> _Work instructions_
Copy out every record exactly.

Content revision data

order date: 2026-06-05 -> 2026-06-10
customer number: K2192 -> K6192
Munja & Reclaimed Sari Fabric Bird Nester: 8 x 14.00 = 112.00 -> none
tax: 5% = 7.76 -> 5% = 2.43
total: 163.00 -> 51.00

> _Solution to this problem_
order date: 2026-06-05 -> 2026-06-10
customer number: K2192 -> K6192
Munja & Reclaimed Sari Fabric Bird Nester: 8 x 14.00 = 112.00 -> none
tax: 5% = 7.76 -> 5% = 2.43
total: 163.00 -> 51.00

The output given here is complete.